# [EXERCISE REQUIREMENTS]
Copy all records verbatim, images excluded.

Records from a data source
[Start of Attachment]

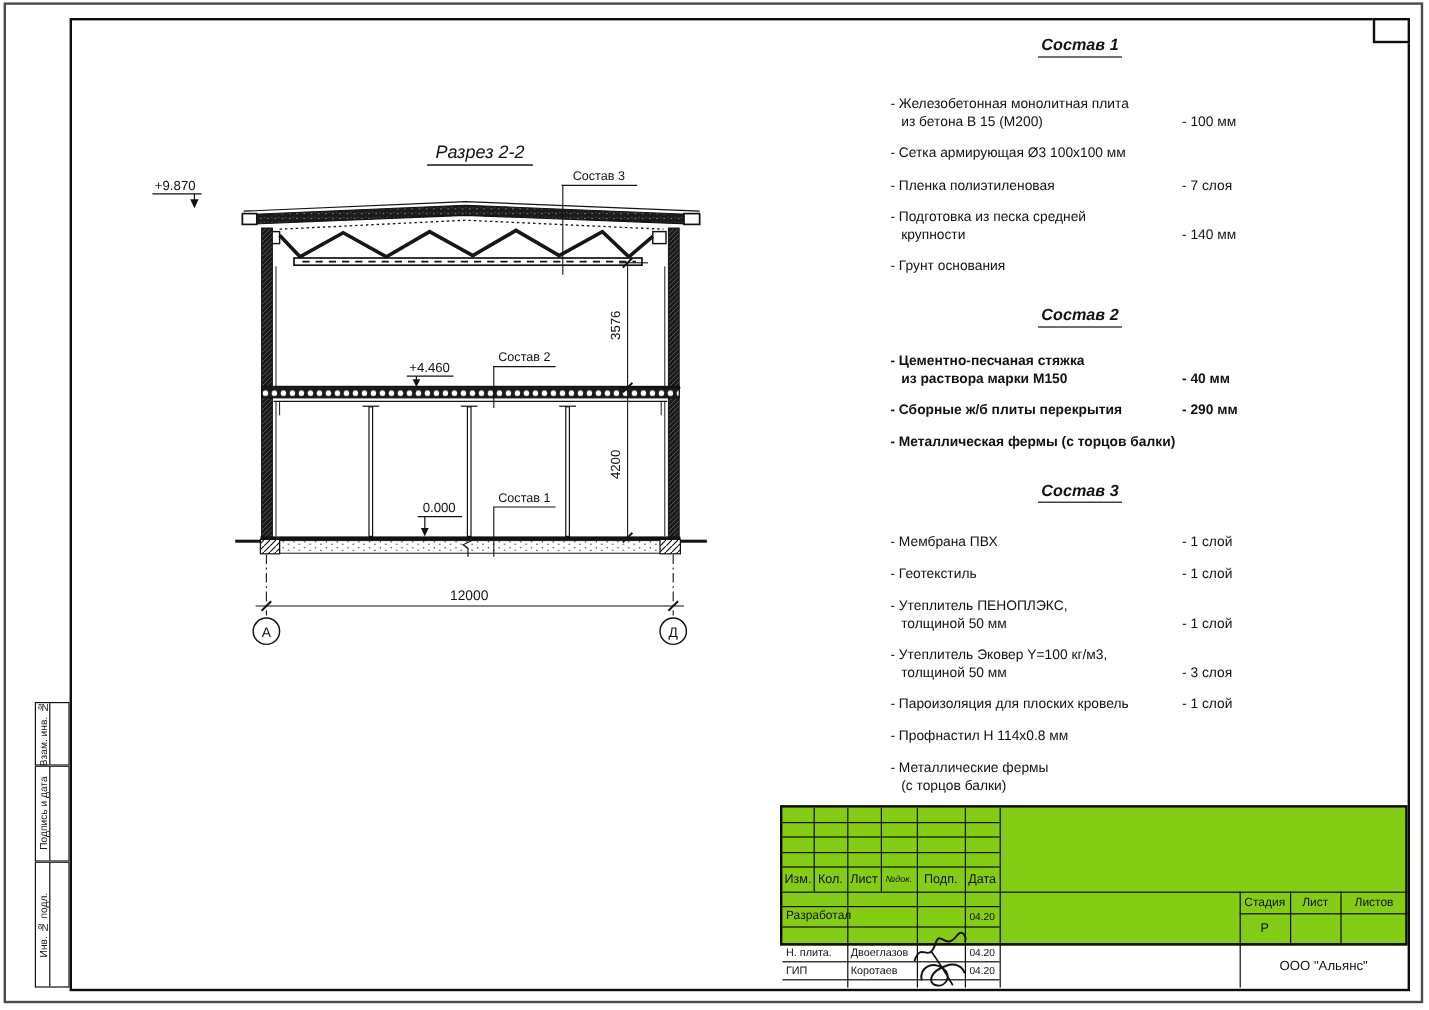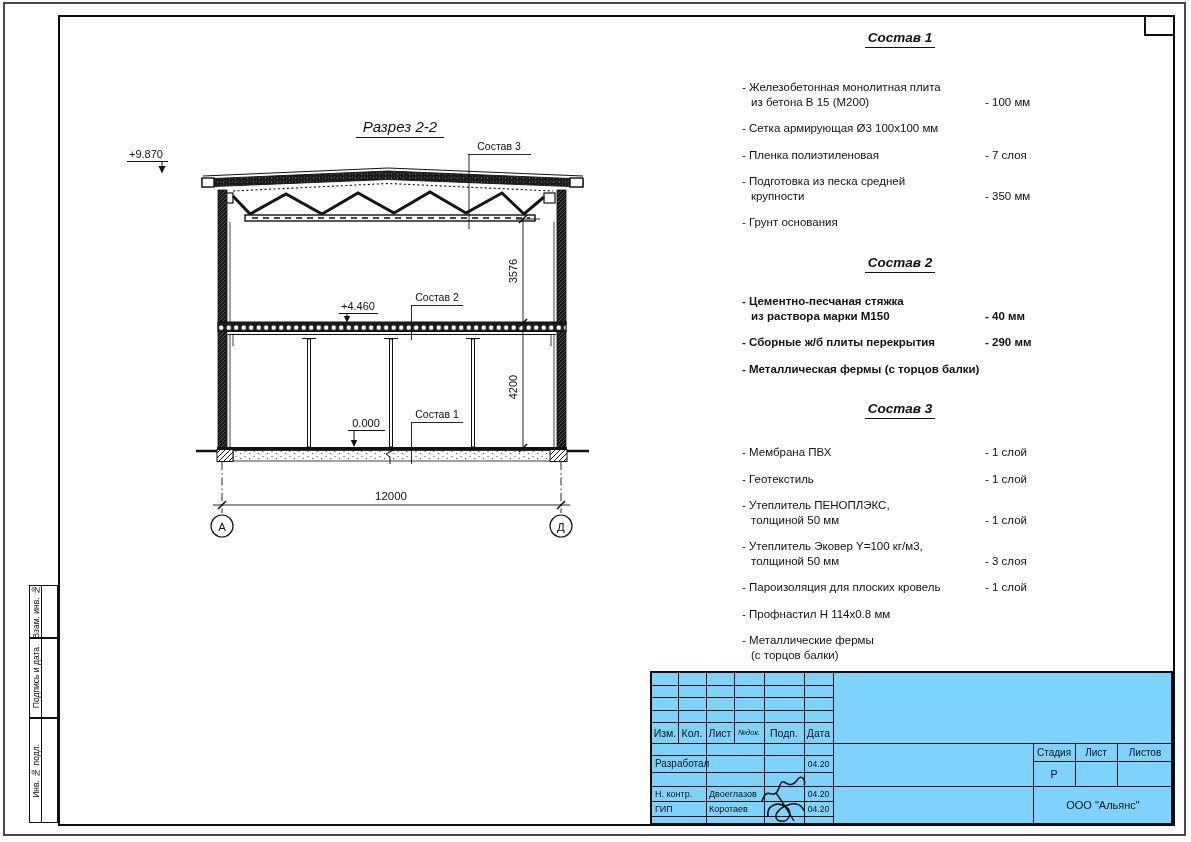--- a/index.html
+++ b/index.html
@@ -231,7 +231,7 @@
               <div>- Подготовка из песка средней</div>
               <div>крупности</div>
             </div>
-          <div class="spec-value">- 350 мм</div>
+          <div class="spec-value">- 140 мм</div>
         </div>
         <div class="spec-item">
           <div class="spec-name">

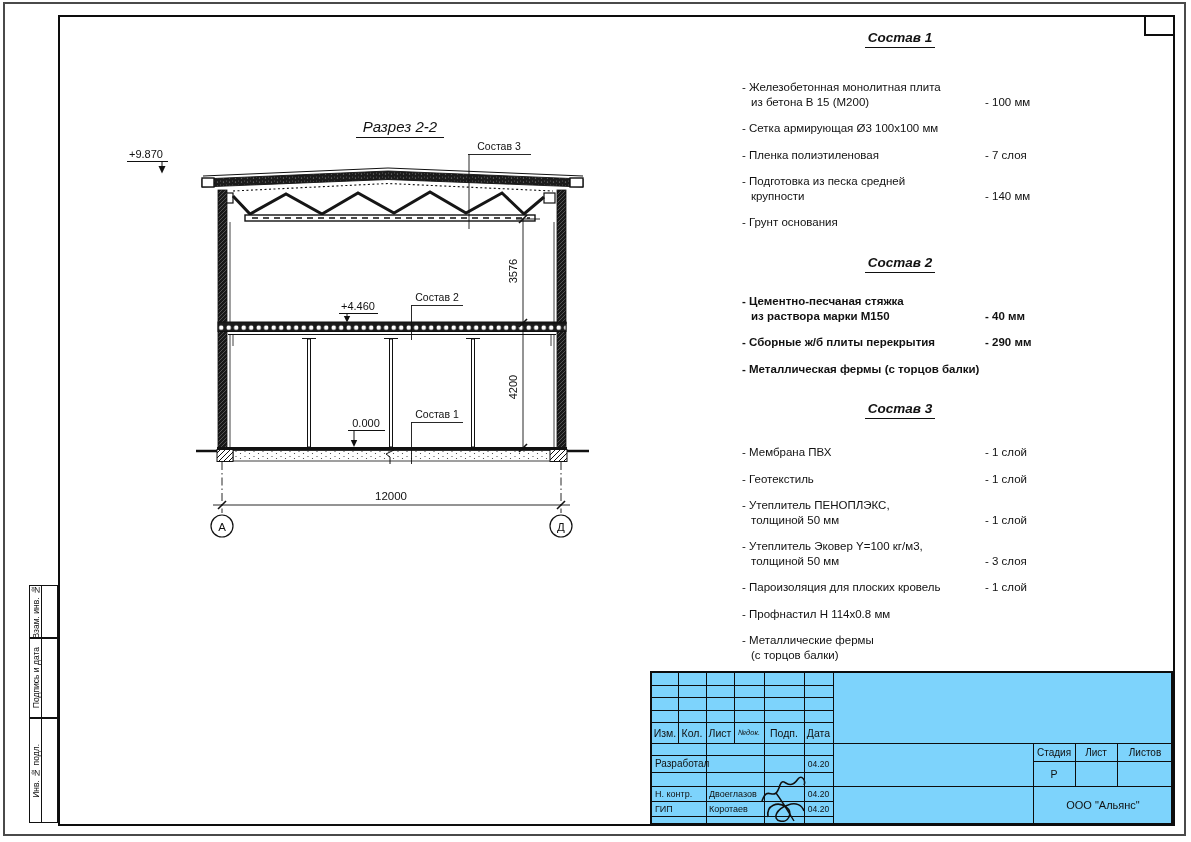--- a/index.html
+++ b/index.html
@@ -35,8 +35,8 @@
   .side-label{writing-mode:vertical-rl;transform:rotate(180deg);font-size:8.5px;white-space:nowrap;}
 
   
-  .title-block{position:absolute;left:650px;top:671px;width:523px;height:154px;
-        border:2px solid #0d0d0d;box-sizing:border-box;background:#7dd3fc;}
+  .title-block{position:absolute;left:650px;top:671px;width:523px;height:117px;
+        border:2px solid #0d0d0d;box-sizing:border-box;background:#84cc16;}
   .tb-hl{position:absolute;height:1.2px;background:#0d0d0d;}
   .tb-vl{position:absolute;width:1.2px;background:#0d0d0d;}
   .tb-text{position:absolute;font-size:10px;display:flex;align-items:center;}

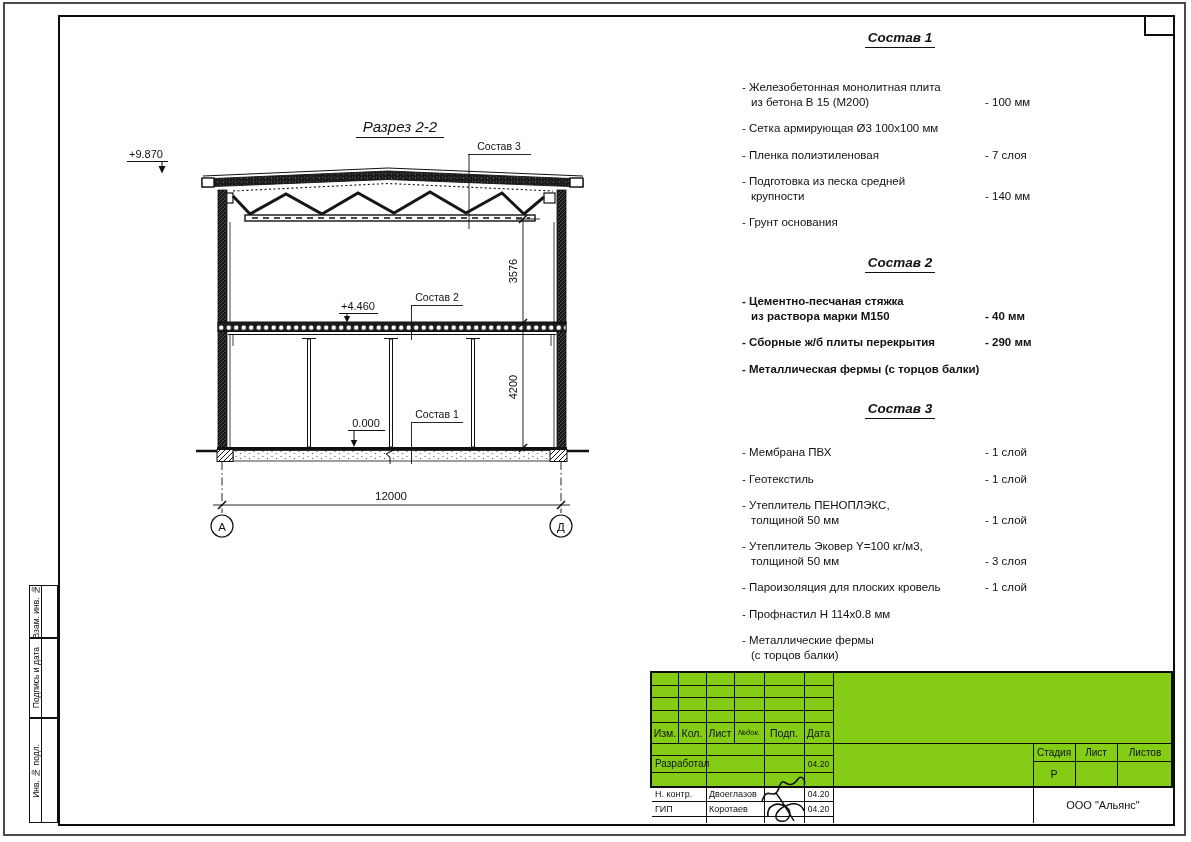--- a/index.html
+++ b/index.html
@@ -376,7 +376,7 @@
     <div class="tb-text" style="left:3px;top:82px;width:51px;height:17px;font-size:10px;">Разработал</div>
     <div class="tb-text tb-center" style="left:152px;top:82px;width:29px;height:17px;font-size:8.5px;">04.20</div>
 
-    <div class="tb-text" style="left:3px;top:113px;width:51px;height:15px;font-size:9px;">Н. контр.</div>
+    <div class="tb-text" style="left:3px;top:113px;width:51px;height:15px;font-size:9px;">Н. плита.</div>
     <div class="tb-text" style="left:57px;top:113px;width:54px;height:15px;font-size:9px;">Двоеглазов</div>
     <div class="tb-text tb-center" style="left:152px;top:113px;width:29px;height:15px;font-size:8.5px;">04.20</div>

[End of Attachment]

# [SOLUTION TO THIS PROBLEM]
--- a/index.html
+++ b/index.html
@@ -231,7 +231,7 @@
               <div>- Подготовка из песка средней</div>
               <div>крупности</div>
             </div>
-          <div class="spec-value">- 350 мм</div>
+          <div class="spec-value">- 140 мм</div>
         </div>
         <div class="spec-item">
           <div class="spec-name">

--- a/index.html
+++ b/index.html
@@ -35,8 +35,8 @@
   .side-label{writing-mode:vertical-rl;transform:rotate(180deg);font-size:8.5px;white-space:nowrap;}
 
   
-  .title-block{position:absolute;left:650px;top:671px;width:523px;height:154px;
-        border:2px solid #0d0d0d;box-sizing:border-box;background:#7dd3fc;}
+  .title-block{position:absolute;left:650px;top:671px;width:523px;height:117px;
+        border:2px solid #0d0d0d;box-sizing:border-box;background:#84cc16;}
   .tb-hl{position:absolute;height:1.2px;background:#0d0d0d;}
   .tb-vl{position:absolute;width:1.2px;background:#0d0d0d;}
   .tb-text{position:absolute;font-size:10px;display:flex;align-items:center;}

--- a/index.html
+++ b/index.html
@@ -376,7 +376,7 @@
     <div class="tb-text" style="left:3px;top:82px;width:51px;height:17px;font-size:10px;">Разработал</div>
     <div class="tb-text tb-center" style="left:152px;top:82px;width:29px;height:17px;font-size:8.5px;">04.20</div>
 
-    <div class="tb-text" style="left:3px;top:113px;width:51px;height:15px;font-size:9px;">Н. контр.</div>
+    <div class="tb-text" style="left:3px;top:113px;width:51px;height:15px;font-size:9px;">Н. плита.</div>
     <div class="tb-text" style="left:57px;top:113px;width:54px;height:15px;font-size:9px;">Двоеглазов</div>
     <div class="tb-text tb-center" style="left:152px;top:113px;width:29px;height:15px;font-size:8.5px;">04.20</div>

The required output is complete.